2003-08-14 Thread Stephen J Baker
Sven Neumann wrote:

I never understood the reasoning for this discussion anyway. IMHO the
format that Nathan suggested seems like something from the dark ages of
file formats (where TIFF and the like originated from). I haven't heard
a single good argument for it except that it can do most of the things
that the XML/archive approach can do. There was however nothing
mentioned that it can do better. Or did I miss something?
I think there are three separate problems to solve here.

1) How to store the compositing tree (and other meta-data) that GEGL needs.

2) How to store bulk texels in a variety of data formats (byte, int, float, etc)
   and in a variety of colour representations (RGBA, CMYK, etc).
3) How to put together (1) and potentially many (2)'s into a single file.

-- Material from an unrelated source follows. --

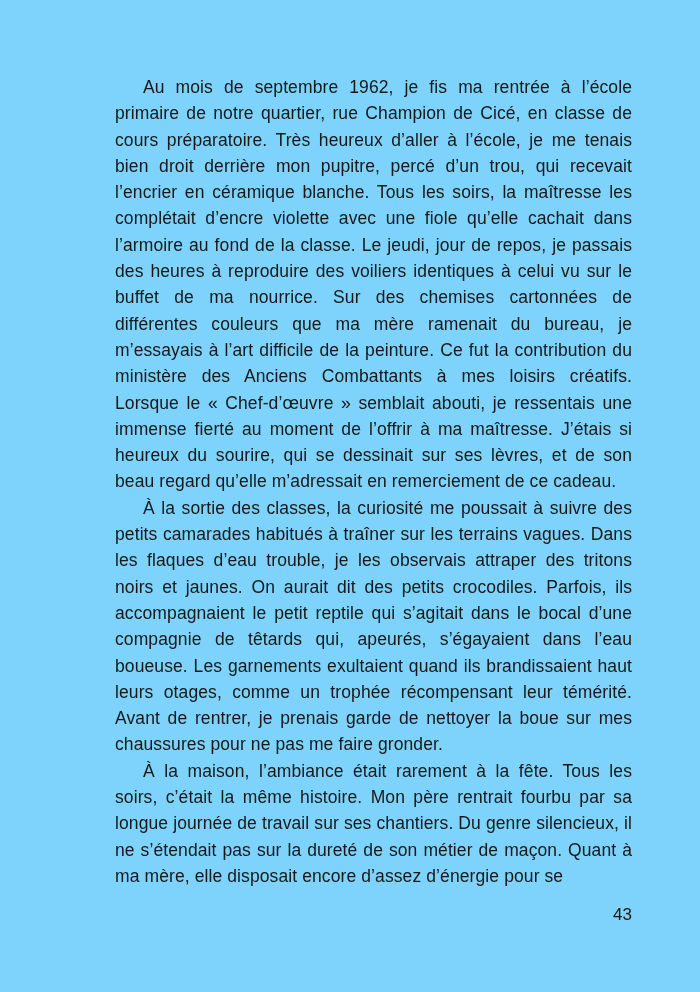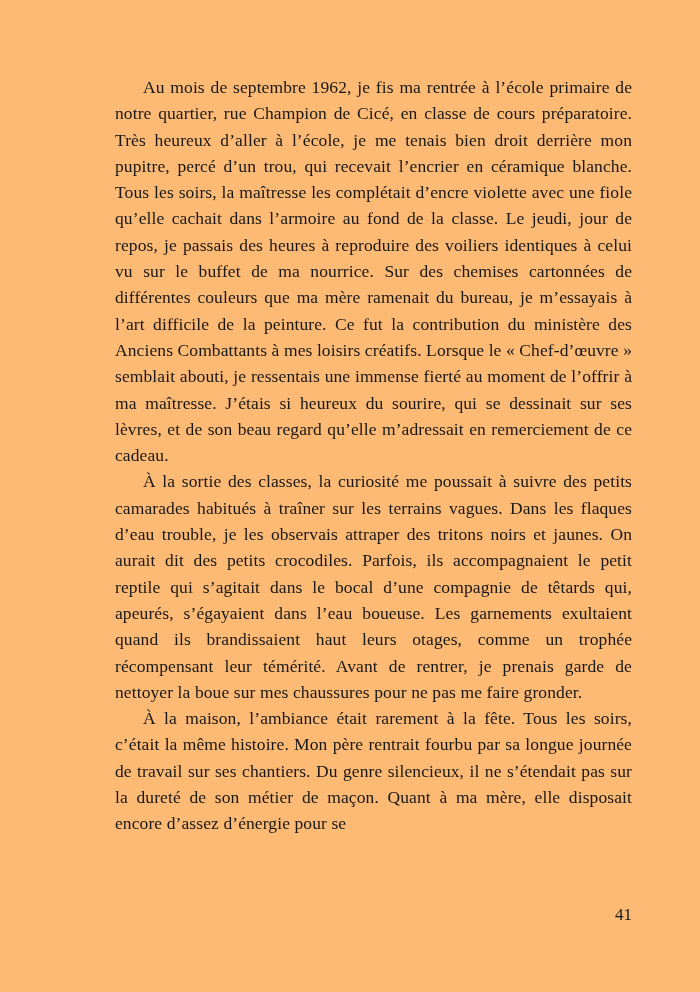"Au mois de septembre 1962," .book-page { background: #fdba74 -> #7dd3fc; font-family: Liberation Serif, serif -> Liberation Sans, sans-serif }
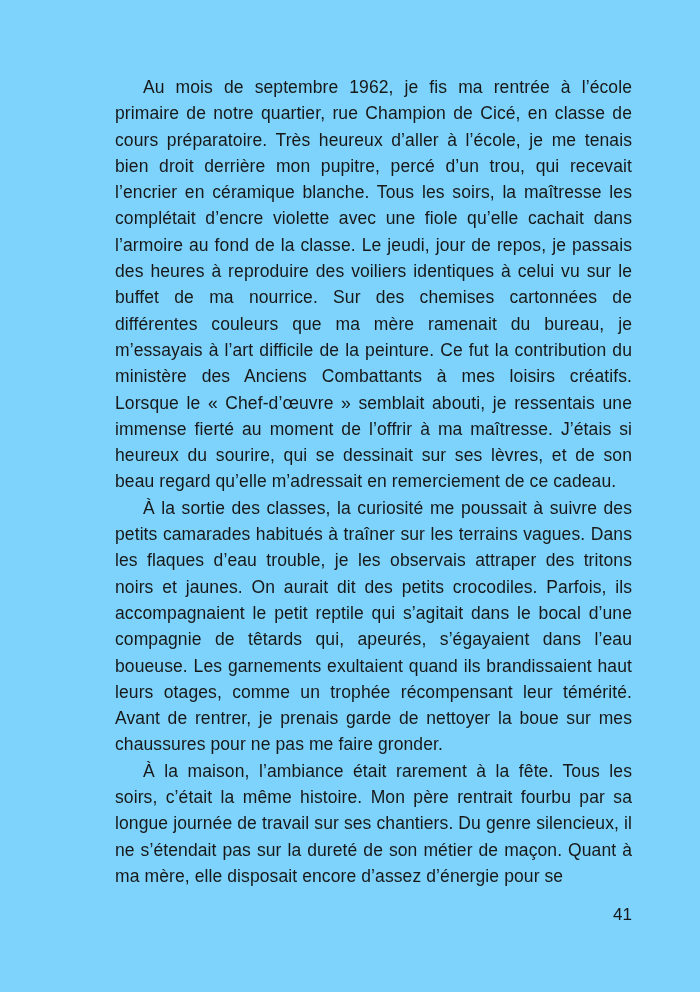"41" div.page-number { text: 41 -> 43 }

It seems to me that XML was just *made* to do (1) nicely.  It's also rather
nice that this is human readable and the parsers for it are likely to be easy.
XML is nice and modern and there are loads of supporters of it.  I don't think
this should even be a matter of debate - it's *so* obvious that this is the
way to go.
(3) Looks a lot like taking an XML file and a bunch of simple images and
stuffing them together into an archive.  There are lots of choices for the
archive format - and it probably doesn't matter which one you choose.  I rather
like the idea of using 'ar' - but that's a UNIX-centric viewpoint.  Something
like 'zip' with it's ability to compress *and* archive multiple files into one
file would be good.  But the obvious OpenSourced candidates (bzip2 and gzip)
don't do that.  Tar+Gzip would work though.  The only argument I heard against
it was that tar doesn't allow arbitarily long filenames...that's irrelevent
because the XML code at the top of the archive can map long layer names into
short sub-image names for the benefit of those who care.
Bulk image storage (2) seems a bit more problematic.  It would be nice to use
a standard file format so that you could unbundle a GIMP 'archive' into an
XML file and a bunch of standard images, operate on them individually with
other tools that know nothing about GIMP, GEGL, etc - and then put them all
back together again with the archiver.  So what's needed is a standard (and
hopefully rather simple) image file format.  However, we don't seem to be
finding any nice modern, robust, well-known and portable formats that can do
bizarre things like full floating point CMYK.
I think you could resolve the issue of how to store bulk image data by
not making a decision!
Allow any of the file formats that GIMP uses to be used to represent a
layer in the total image archive. The XML file can tell us what format
each sub-image is stored in...and GIMP already has loaders for gazillions
of file formats.
That way, we could use (say) PNG for storing run-of-the-mill RGB images,
and invent custom formats (or TIFF with tags or whatever) for storing
the bizarro stuff.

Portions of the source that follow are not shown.